第3話 糸

 祝福の儀も最後の一人となり、僕の順番が回ってきた。三柱の女神像の前に行って跪き、祈りを捧げる。


 ヒルフォードの三柱の女神、イーリス様、フノス様、ヒュスミネ様、僕は無事7歳になることができました。魔の森に捨てられていた僕を育て、いつも見守ってくれているシスター・マルグリットに恩返しをしたいのです。どうか、冒険者として役立つ能力、できれば戦闘系の能力を授かるようにお願いいたします。

 

 この世界ヒルフォードは虹の女神イーリス。
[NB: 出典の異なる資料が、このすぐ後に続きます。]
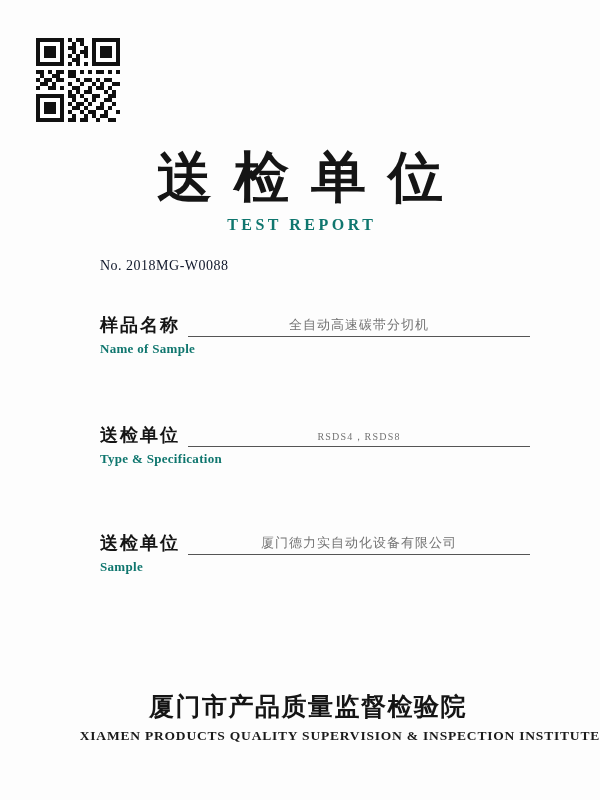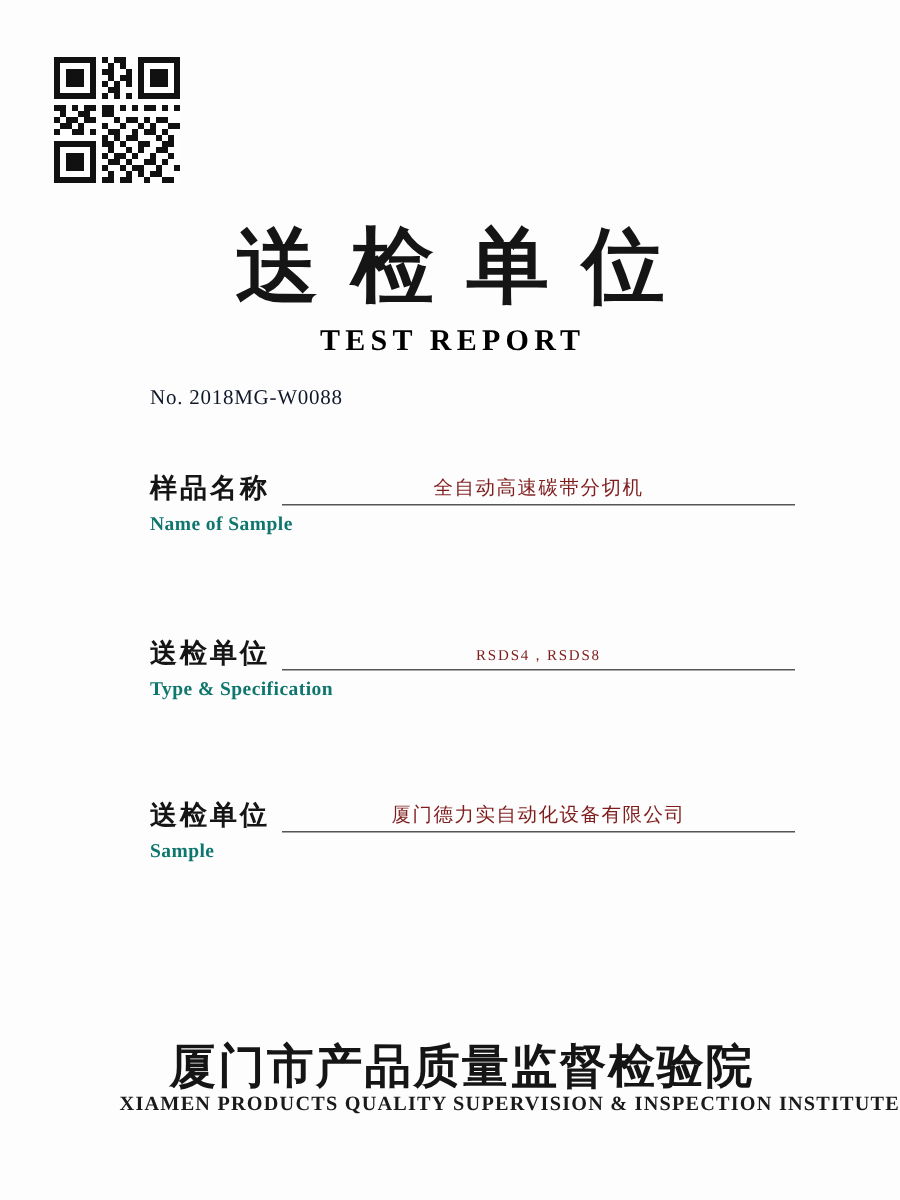"TEST REPORT" .title-en { color: #000000 -> #0f766e; font-size: 20px -> 16px }
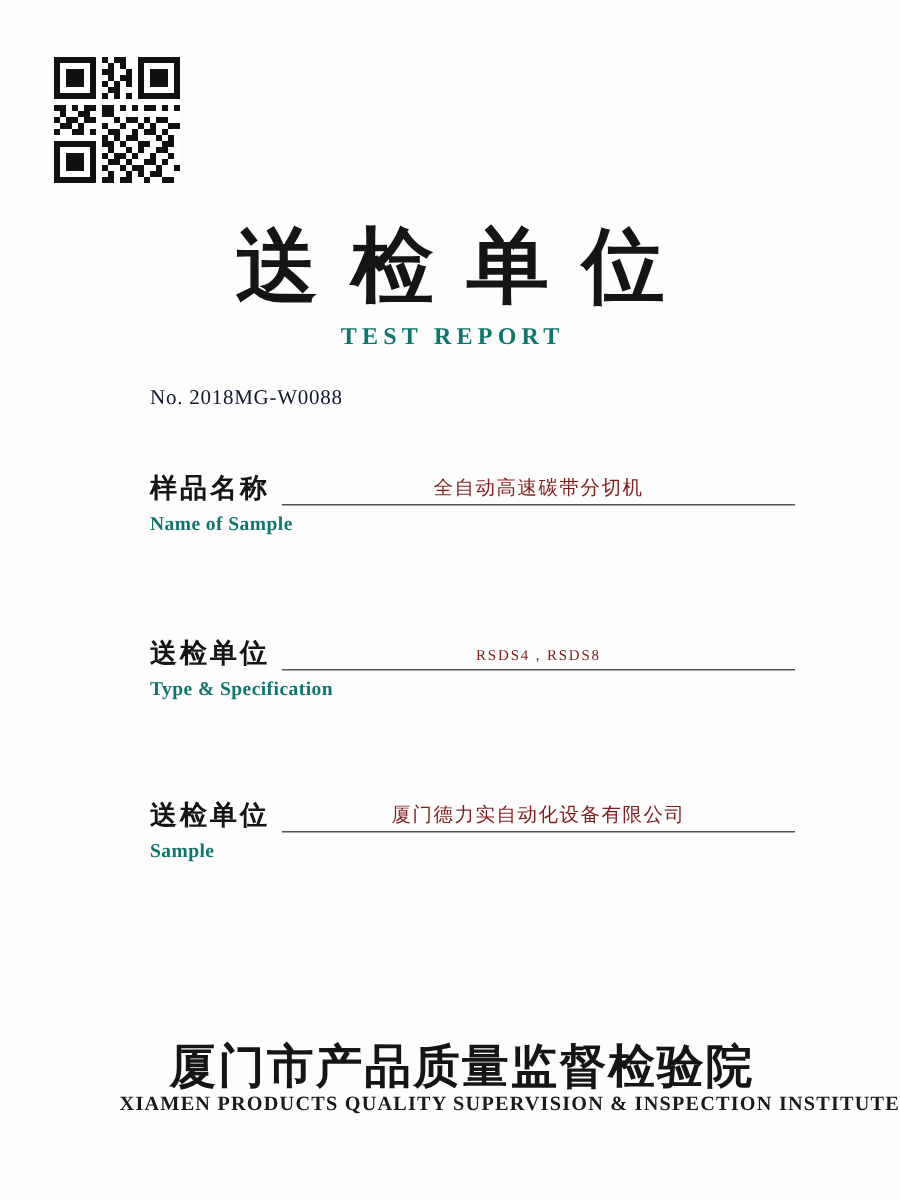"全自动高速碳带分切机" .value { color: #7f1d1d -> #737373 }
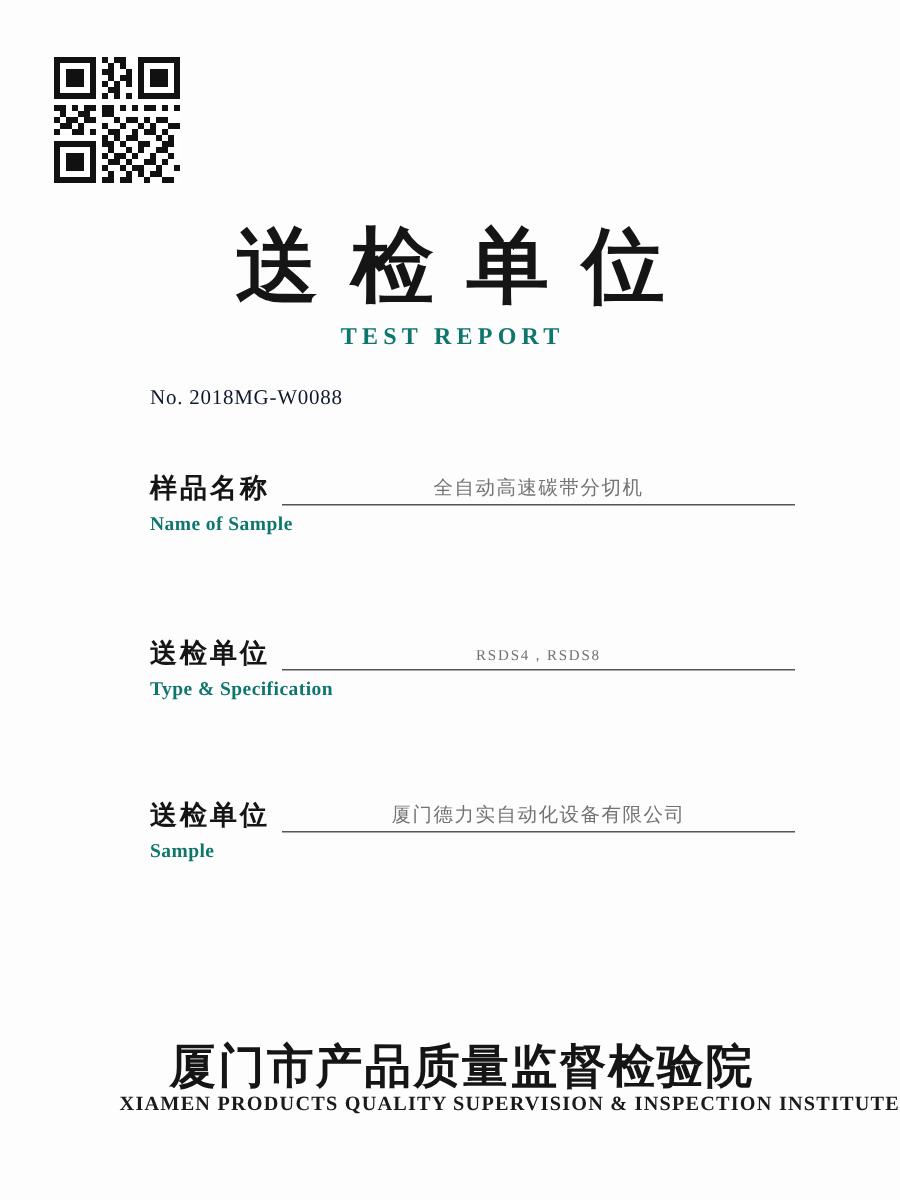"厦门市产品质量监督检验院" .footer-cn { font-size: 31px -> 25px }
宝や宝石を司る女神フノス。戦いの女神ヒュスミネの三柱によって造られたと言い伝えられている。


 僕の住むヴァーヘイレム王国では、三柱の女神全てが信仰の対象となっているが。

 戦争好きな国は、戦いの女神ヒュスミネの一柱だけを信仰したり、逆に戦争を嫌う国では、虹の女神イーリスと宝や宝石を司る女神フノスの二柱だけしか信仰しない国も一部あると聞いたことがある。しかし、ほとんどの国では三柱の女神を信仰しているとの話だ。


 ただ、三柱の女神でもイーリス様についてはここヴァーヘイレム王国では絶対的な人気を誇り、大きな主要の街道にはイーリス街道と名前がついてたりもする。



 しばらくの間、祈りを捧げていると、体が光に包まれ、暖かいものが体の中に流れ込んでくる感じがした。きっとこれが能力を授かる時にでる光なんだろう。冒険者向きの能力を授かっていたらいいのだけど……。


 しかし、光はもう収まったはずなのだが、思ったよりも長く沈黙が続く。いつもなら直ぐにメグ姉が授かった能力を読み上げるはずなのに、まだ読み上げない。なにかトラブルでもあったのだろうか? 不安が徐々に募っていく。


 あまりにも長く沈黙が続き、何か問題があったのかと周囲がざわめき始めたその時、ようやくメグ姉が話し出す。


「エディの……」


 よかった! 一瞬能力が無いのでは? とか嫌な考えが頭の中をよぎったが、読み上げられるようなので安心したのも束の間。


「エディの授かった能力は『糸』です。エディ、ステータスボードを確認するように」


 初めて聞く能力の名に、会場にどよめきが起きた。


 ってどんな能力だ? 聞いたことない能力だけど……あぁ糸のことか! と考えながら目を開けて立ち上がる。


 しかし、石板を確認しようと一歩踏み出した瞬間。


「がああああああっ!」


 突然、激しい頭痛に襲われてその場に倒れ込んでしまったのだ。


「エディ! 大丈夫⁉︎」


 心配したメグ姉が僕の傍に駆け寄ってきた。

 

 突然、頭の中に膨大な量のが流れ込んできて、頭痛の激しさがどんどん強くなってくる。


 頭が割れそうだ! 痛い! いたい! イタイ!


 頭を押さえうずくまり、痛みに耐えるが、あまりにもの激痛で何も考えられなくなった僕は、そのまま意識を失ってしまったのだった。